May 19, 2017 | By Microsoft blog editor

By Shaz Qadeer, Principal Researcher

P programming language designed for asynchrony, fault-tolerance and uncertainty

The complexity of emerging software applications requires new approaches to understanding and then efficiently building, testing and debugging these systems. Today’s software uses cloud resources, is often embedded in devices in the physical world and employs artificial intelligence techniques. These three factors make today’s software systems an order of magnitude more difficult to develop.

Often, these modern applications feature asynchrony, which happens when, to improve performance, the requestor of an operation continues without requiring the completion of the operation. Asynchrony inevitably leads to concurrency, with its notorious pitfalls of race conditions and Heisenbugs (software bugs, often timing-related, that seems to disappear when investigated, due to changes resulting from the investigation).
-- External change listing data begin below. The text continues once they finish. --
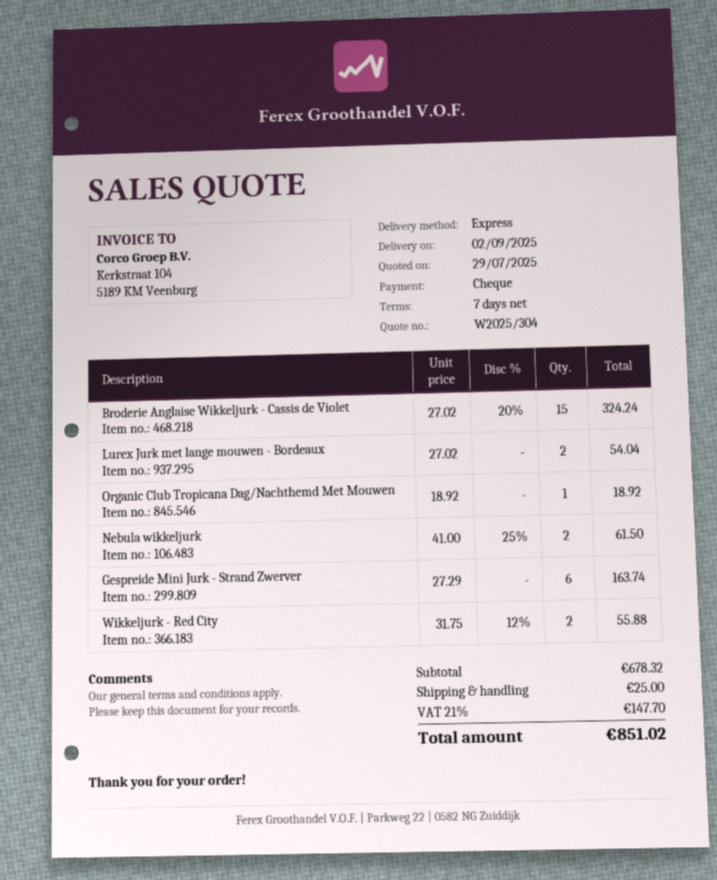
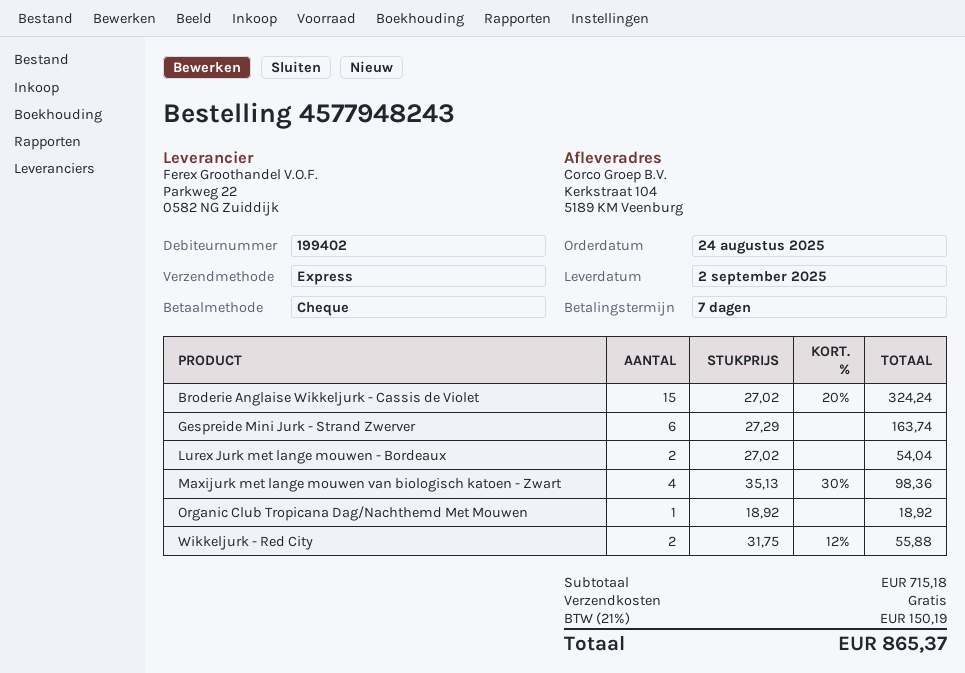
Nebula wikkeljurk: 2 x 41.00 - 25% = 61.50 -> none
Maxijurk met lange mouwen van biologisch katoen - Zwart: none -> 4 x 35.13 - 30% = 98.36
subtotal: 678.32 -> 715.18
shipping: 25.00 -> 0.00
tax: 21% = 147.70 -> 21% = 150.19
total: 851.02 -> 865.37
To address the challenges of asynchronous computation, we have developed P, a programming language for modeling and specifying protocols in asynchronous event-driven applications. This project is a collaborative effort between Microsoft researchers and engineers, and academic researchers at the University of California, Berkeley and Imperial College in London.

A flowchart of the P programming language tool chain

A flowchart of the P tool chain

The P programmer writes the protocol and its specification at a high level. The P compiler provides automated testing for concurrency-related race conditions and executable code for running the protocol. P provides first-class support for modeling concurrency, specifying safety and liveness properties and checking that the program satisfies its specification using systematic search. In these capabilities, it is similar to Leslie Lamport’s TLA+ and Gerard Holzmann’s SPIN. Unlike TLA+ and SPIN, a P program can also be compiled into executable C code. This capability bridges the gap between high-level model and low-level implementation and eliminates a huge hurdle to the acceptance of formal modeling and specification among programmers.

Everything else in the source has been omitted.